AVAILABLE RECORDS below:

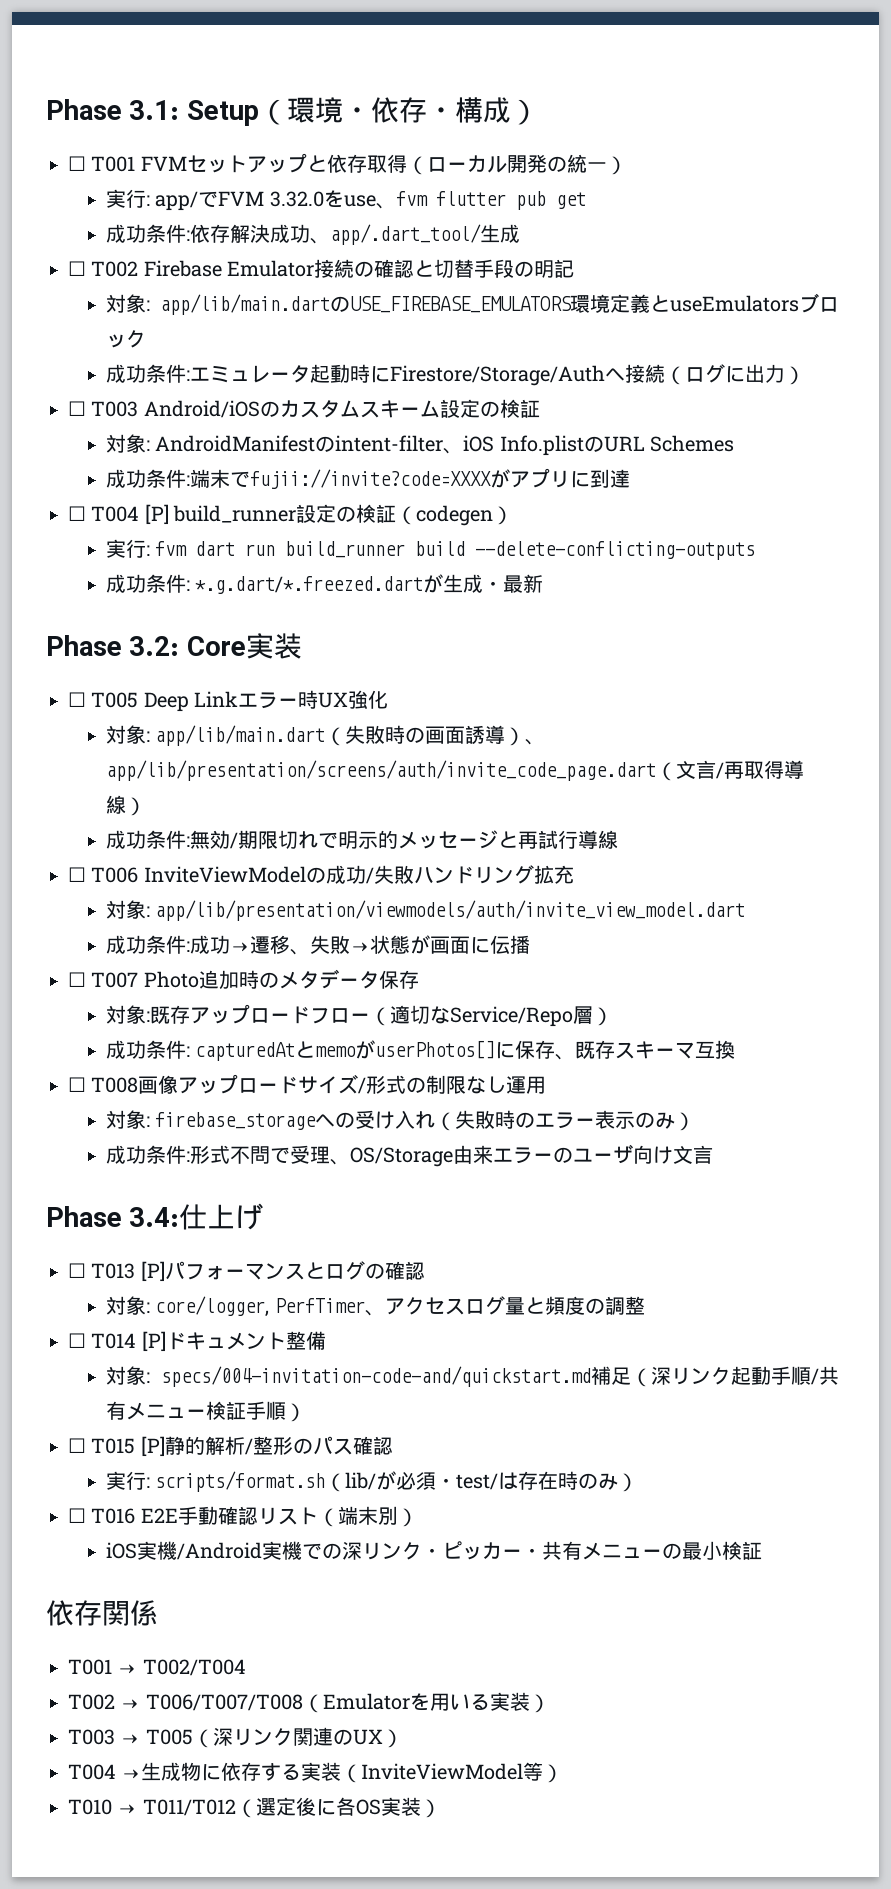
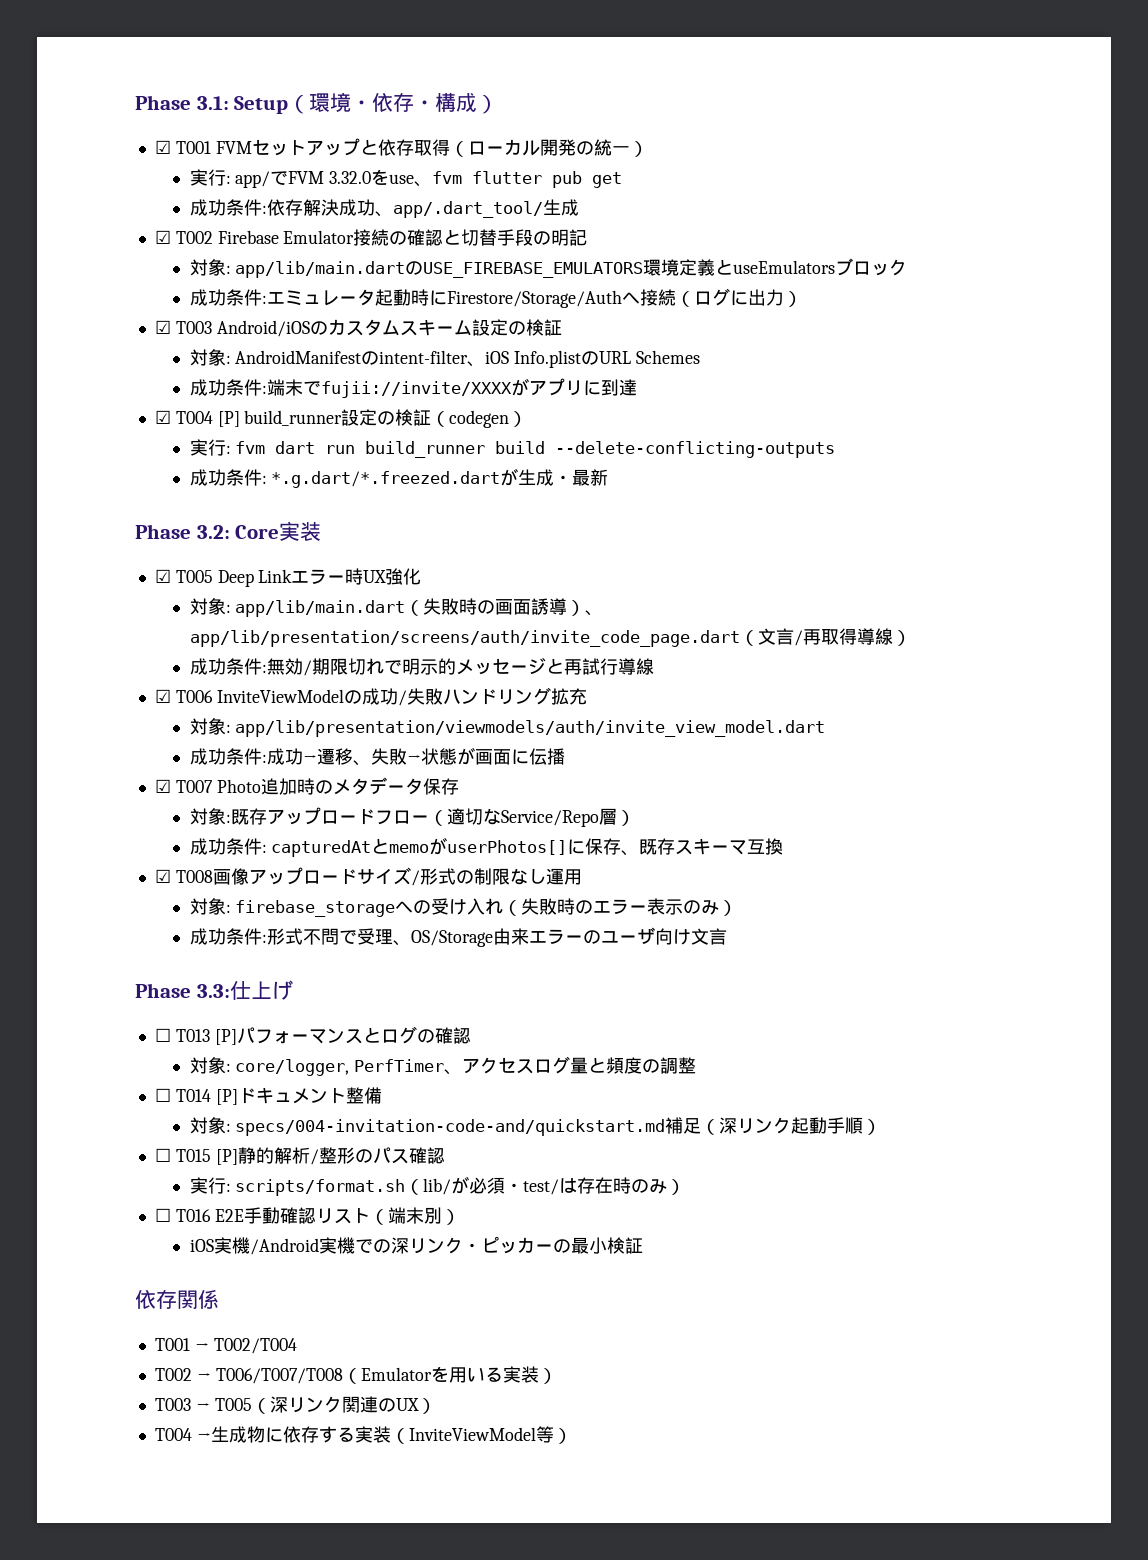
- ☐ T001 FVMセットアップと依存取得（ローカル開発の統一）
+ ☑ T001 FVMセットアップと依存取得（ローカル開発の統一）
- ☐ T002 Firebase Emulator接続の確認と切替手段の明記
+ ☑ T002 Firebase Emulator接続の確認と切替手段の明記
- ☐ T003 Android/iOSのカスタムスキーム設定の検証
+ ☑ T003 Android/iOSのカスタムスキーム設定の検証
- 成功条件:端末でfujii://invite?code=XXXXがアプリに到達
+ 成功条件:端末でfujii://invite/XXXXがアプリに到達
- ☐ T004 [P] build_runner設定の検証（codegen）
+ ☑ T004 [P] build_runner設定の検証（codegen）
- ☐ T005 Deep Linkエラー時UX強化
+ ☑ T005 Deep Linkエラー時UX強化
- ☐ T006 InviteViewModelの成功/失敗ハンドリング拡充
+ ☑ T006 InviteViewModelの成功/失敗ハンドリング拡充
- ☐ T007 Photo追加時のメタデータ保存
+ ☑ T007 Photo追加時のメタデータ保存
- ☐ T008画像アップロードサイズ/形式の制限なし運用
+ ☑ T008画像アップロードサイズ/形式の制限なし運用
- Phase 3.4:仕上げ
+ Phase 3.3:仕上げ
- 対象: specs/004-invitation-code-and/quickstart.md補足（深リンク起動手順/共有メニュー検証手順）
+ 対象: specs/004-invitation-code-and/quickstart.md補足（深リンク起動手順）
- iOS実機/Android実機での深リンク・ピッカー・共有メニューの最小検証
+ iOS実機/Android実機での深リンク・ピッカーの最小検証
- T010 → T011/T012（選定後に各OS実装）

End of AVAILABLE RECORDS.

▸ **TASK INSTRUCTIONS**
Each line above holding the string "quickstart" counts once; please report the total and nothing more.

▸ **RESPONSE TO THIS TASK**
2